Exercise instructions: Which lines in the data below contain the word "font"? Return each of them.

Dataset content:
++++++++++++++++++++

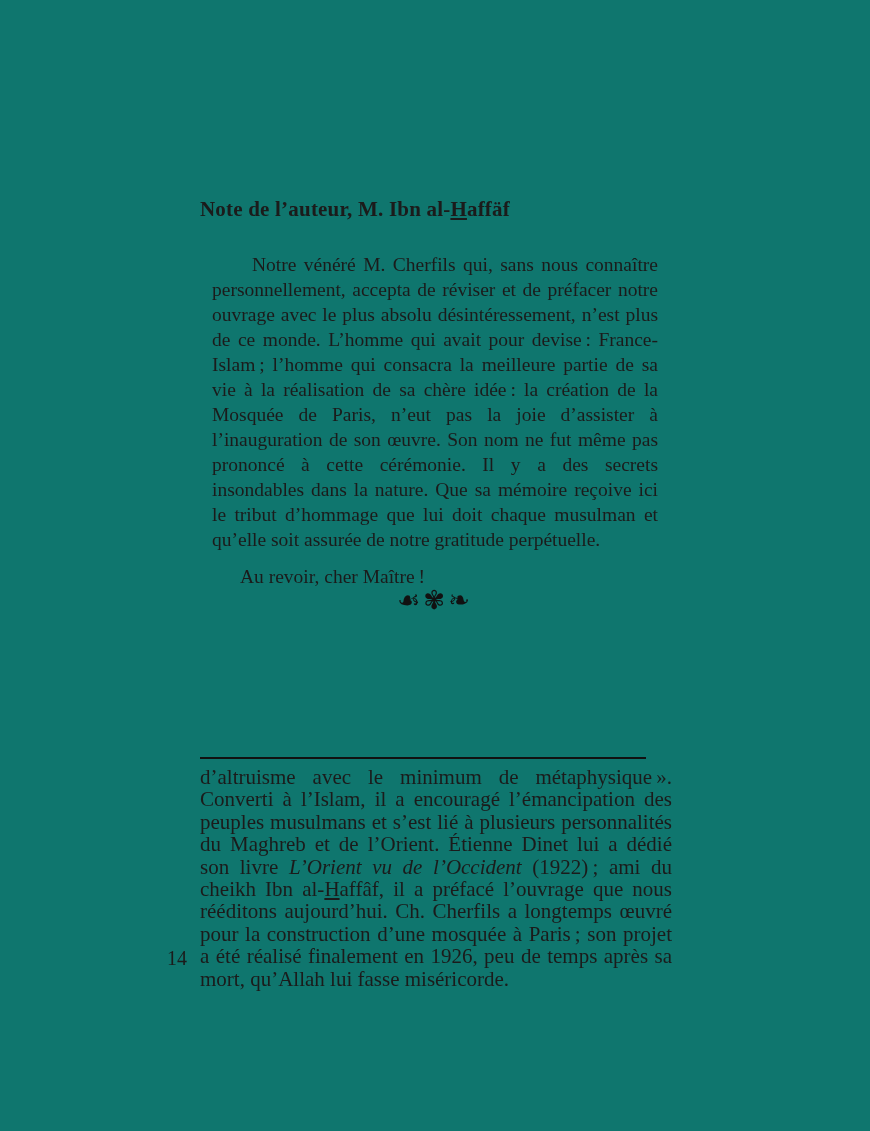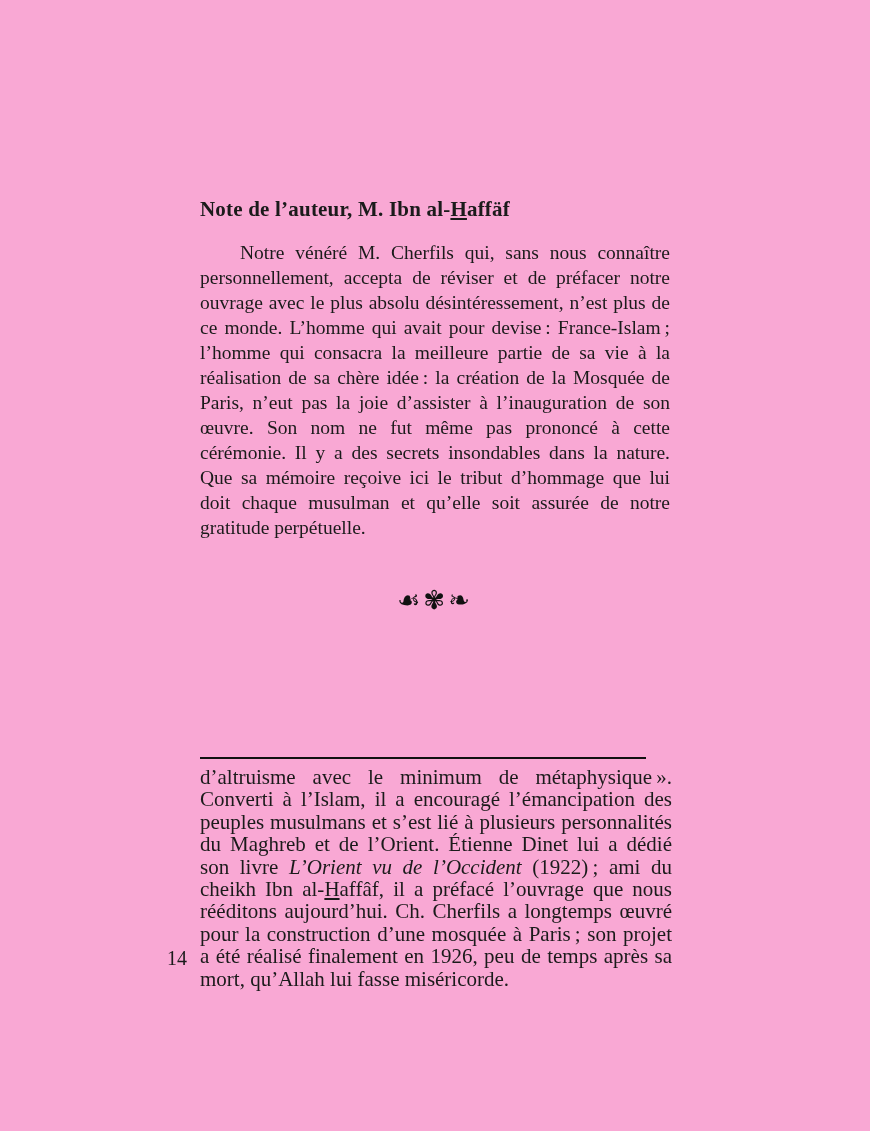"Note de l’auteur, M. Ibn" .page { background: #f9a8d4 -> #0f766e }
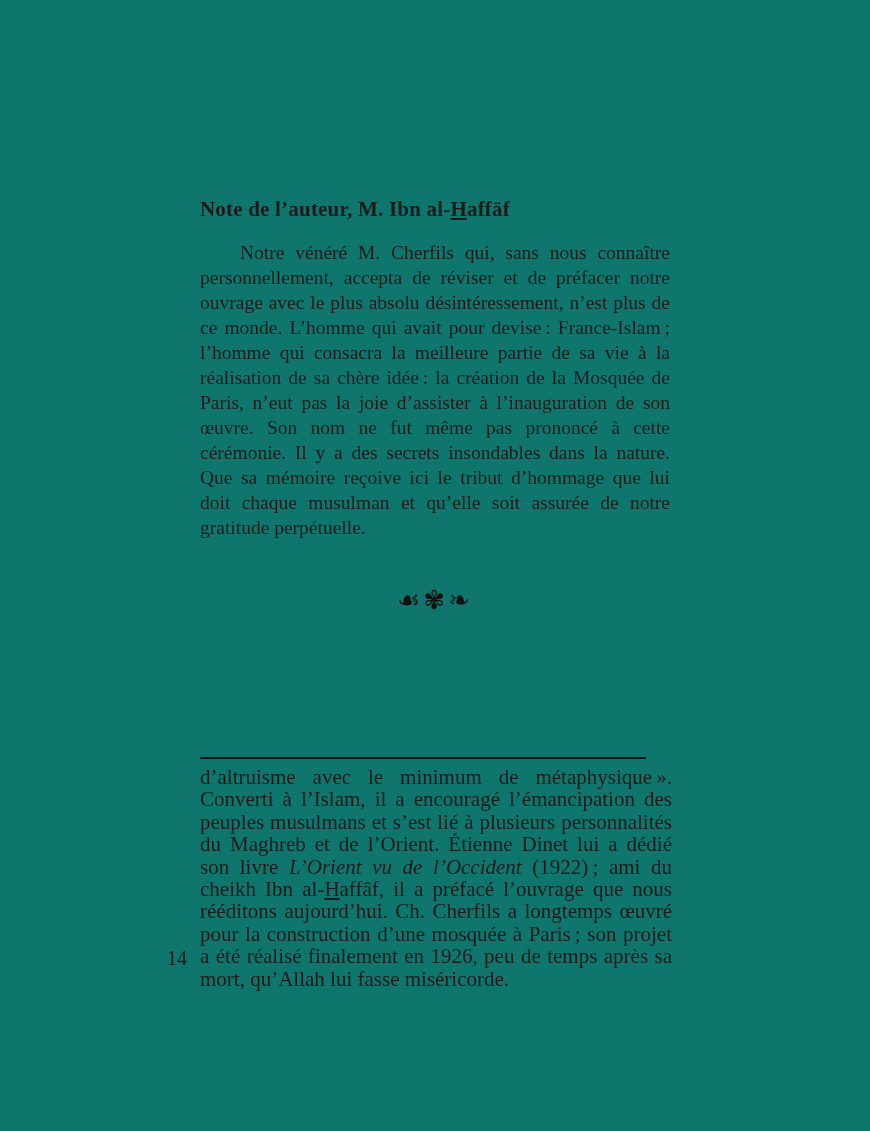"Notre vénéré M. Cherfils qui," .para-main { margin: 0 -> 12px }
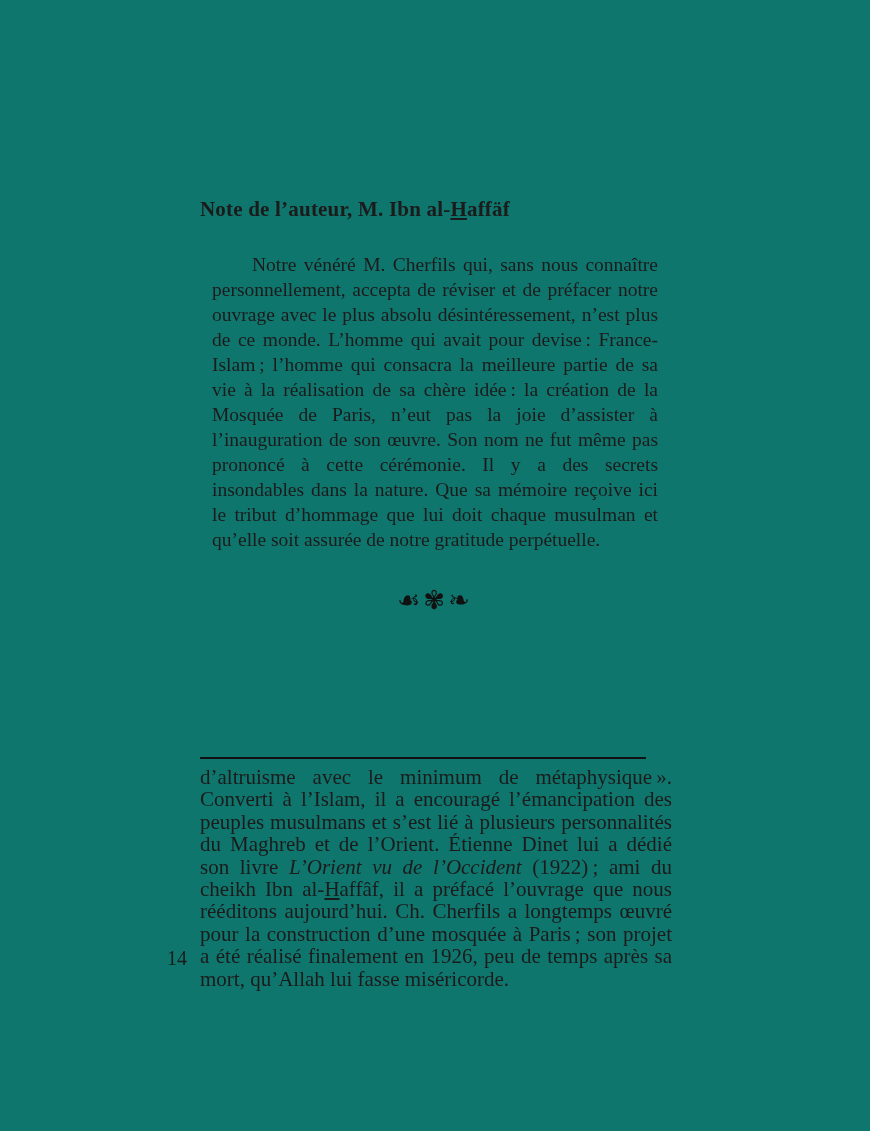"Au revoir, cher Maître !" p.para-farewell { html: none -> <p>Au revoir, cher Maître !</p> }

++++++++++++++++++++

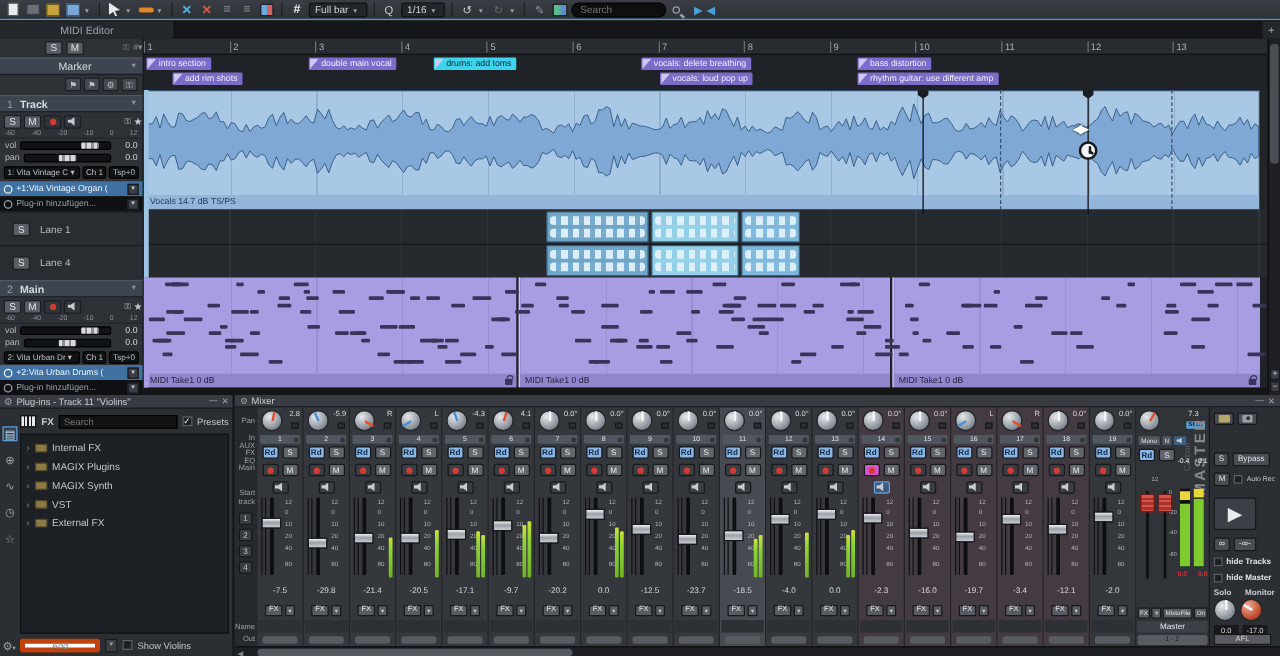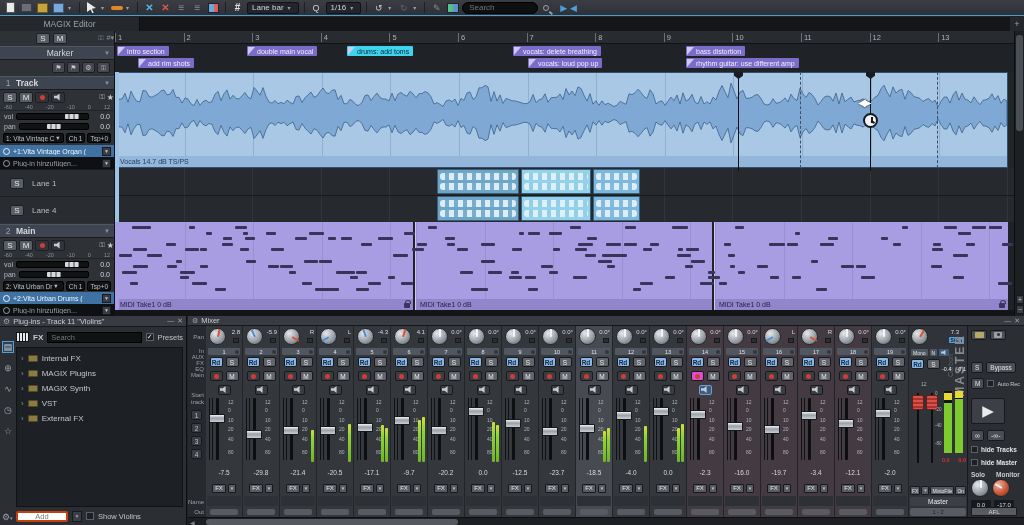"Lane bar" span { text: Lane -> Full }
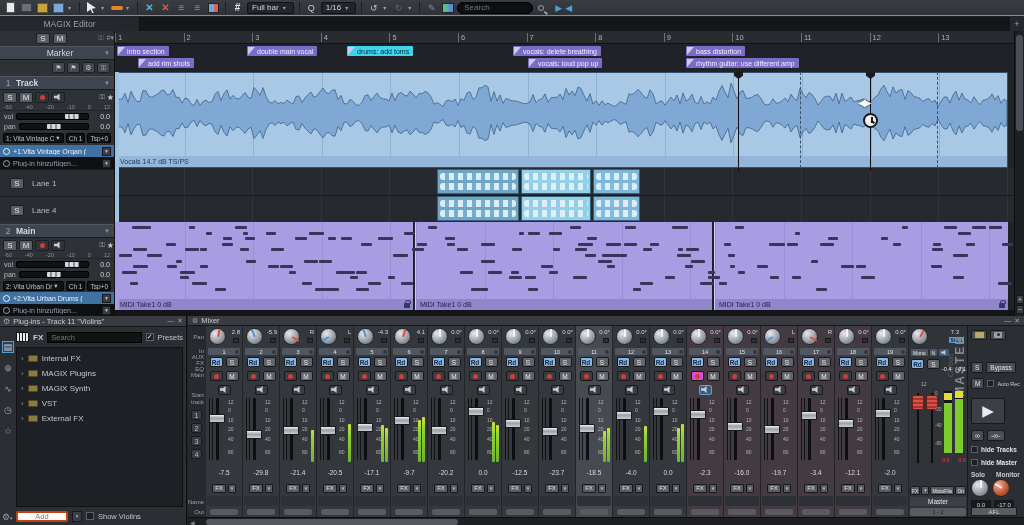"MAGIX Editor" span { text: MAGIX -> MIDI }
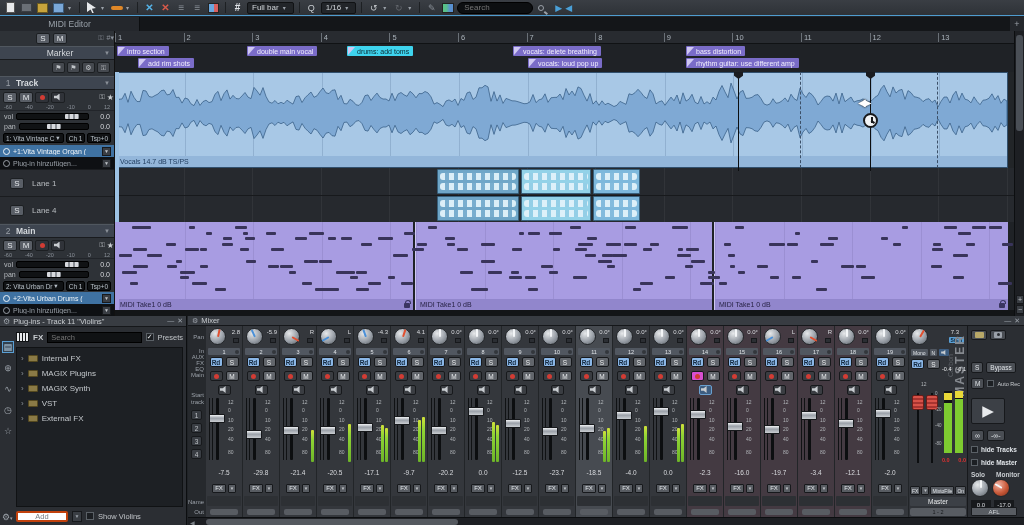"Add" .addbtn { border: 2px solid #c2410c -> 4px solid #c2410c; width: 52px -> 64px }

++++++++++++++++++++

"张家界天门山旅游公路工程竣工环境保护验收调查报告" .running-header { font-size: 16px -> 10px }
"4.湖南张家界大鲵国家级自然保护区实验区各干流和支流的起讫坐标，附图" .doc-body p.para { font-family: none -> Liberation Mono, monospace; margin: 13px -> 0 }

++++++++++++++++++++

Response to this task:
"张家界天门山旅游公路工程竣工环境保护验收调查报告" .running-header { font-size: 16px -> 10px }
"4.湖南张家界大鲵国家级自然保护区实验区各干流和支流的起讫坐标，附图" .doc-body p.para { font-family: none -> Liberation Mono, monospace; margin: 13px -> 0 }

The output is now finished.